▶ _Records from a collection_:
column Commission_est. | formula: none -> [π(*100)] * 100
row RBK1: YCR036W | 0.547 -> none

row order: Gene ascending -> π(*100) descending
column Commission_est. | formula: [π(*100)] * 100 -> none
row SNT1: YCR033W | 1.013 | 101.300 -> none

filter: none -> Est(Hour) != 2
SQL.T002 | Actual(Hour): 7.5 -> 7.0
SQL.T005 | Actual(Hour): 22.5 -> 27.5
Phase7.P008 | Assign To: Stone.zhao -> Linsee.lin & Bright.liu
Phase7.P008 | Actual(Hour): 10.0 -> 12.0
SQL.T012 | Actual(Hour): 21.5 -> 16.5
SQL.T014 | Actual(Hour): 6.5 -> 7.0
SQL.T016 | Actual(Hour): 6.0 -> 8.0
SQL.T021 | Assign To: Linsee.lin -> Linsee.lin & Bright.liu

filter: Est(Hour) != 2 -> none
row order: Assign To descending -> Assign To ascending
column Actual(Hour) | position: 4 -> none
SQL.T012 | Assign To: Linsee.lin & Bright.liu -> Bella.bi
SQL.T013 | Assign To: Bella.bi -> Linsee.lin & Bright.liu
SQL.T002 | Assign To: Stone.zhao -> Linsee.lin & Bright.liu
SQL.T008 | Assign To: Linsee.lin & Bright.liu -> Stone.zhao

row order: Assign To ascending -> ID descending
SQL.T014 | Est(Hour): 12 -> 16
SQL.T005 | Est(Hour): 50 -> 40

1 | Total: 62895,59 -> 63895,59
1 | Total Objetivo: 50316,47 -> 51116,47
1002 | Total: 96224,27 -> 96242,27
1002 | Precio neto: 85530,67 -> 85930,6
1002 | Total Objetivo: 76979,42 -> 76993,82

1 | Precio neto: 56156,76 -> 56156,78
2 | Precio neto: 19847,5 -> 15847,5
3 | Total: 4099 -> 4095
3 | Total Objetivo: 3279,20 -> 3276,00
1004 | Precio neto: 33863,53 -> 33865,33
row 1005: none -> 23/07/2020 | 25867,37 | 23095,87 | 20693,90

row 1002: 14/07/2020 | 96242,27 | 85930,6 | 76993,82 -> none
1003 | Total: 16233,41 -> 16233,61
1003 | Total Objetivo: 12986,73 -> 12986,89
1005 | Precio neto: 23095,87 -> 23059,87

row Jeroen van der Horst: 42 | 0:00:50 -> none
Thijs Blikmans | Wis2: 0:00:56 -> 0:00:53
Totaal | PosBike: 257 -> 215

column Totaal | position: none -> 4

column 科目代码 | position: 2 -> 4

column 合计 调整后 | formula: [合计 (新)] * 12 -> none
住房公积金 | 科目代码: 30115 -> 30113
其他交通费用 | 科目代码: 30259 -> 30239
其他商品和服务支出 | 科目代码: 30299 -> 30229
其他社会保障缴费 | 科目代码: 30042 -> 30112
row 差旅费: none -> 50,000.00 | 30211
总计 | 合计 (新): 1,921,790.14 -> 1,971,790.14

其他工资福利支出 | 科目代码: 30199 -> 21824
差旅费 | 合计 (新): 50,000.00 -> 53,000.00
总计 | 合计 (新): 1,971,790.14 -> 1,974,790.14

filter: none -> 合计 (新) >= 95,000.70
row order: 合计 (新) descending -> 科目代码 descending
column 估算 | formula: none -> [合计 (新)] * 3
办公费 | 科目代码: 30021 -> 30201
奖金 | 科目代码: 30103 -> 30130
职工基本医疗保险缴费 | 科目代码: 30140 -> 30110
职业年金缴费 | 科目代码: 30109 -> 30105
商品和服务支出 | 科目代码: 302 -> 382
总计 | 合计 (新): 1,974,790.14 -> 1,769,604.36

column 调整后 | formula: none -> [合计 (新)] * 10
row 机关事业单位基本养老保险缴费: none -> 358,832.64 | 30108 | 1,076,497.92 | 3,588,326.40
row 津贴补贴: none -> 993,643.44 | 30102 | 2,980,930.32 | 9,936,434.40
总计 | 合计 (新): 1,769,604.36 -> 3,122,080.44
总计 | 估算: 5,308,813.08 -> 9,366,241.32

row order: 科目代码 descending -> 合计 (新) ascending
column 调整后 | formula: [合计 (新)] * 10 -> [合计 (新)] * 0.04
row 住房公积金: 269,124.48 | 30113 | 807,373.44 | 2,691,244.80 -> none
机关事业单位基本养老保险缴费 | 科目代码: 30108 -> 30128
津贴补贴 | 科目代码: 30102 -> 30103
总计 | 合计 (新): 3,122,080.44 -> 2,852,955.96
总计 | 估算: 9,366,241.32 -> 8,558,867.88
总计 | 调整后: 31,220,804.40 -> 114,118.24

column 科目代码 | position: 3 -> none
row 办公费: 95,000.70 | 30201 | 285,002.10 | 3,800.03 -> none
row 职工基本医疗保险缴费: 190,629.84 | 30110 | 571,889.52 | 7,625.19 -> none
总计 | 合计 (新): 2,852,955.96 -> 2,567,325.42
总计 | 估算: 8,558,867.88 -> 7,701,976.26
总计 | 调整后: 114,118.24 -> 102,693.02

▶ _WORK REQUEST_:
From the data above, copy each line that has the string "职工基本医疗保险缴费".

▶ _OUTPUT FOR THIS TASK_:
职工基本医疗保险缴费 | 科目代码: 30140 -> 30110
row 职工基本医疗保险缴费: 190,629.84 | 30110 | 571,889.52 | 7,625.19 -> none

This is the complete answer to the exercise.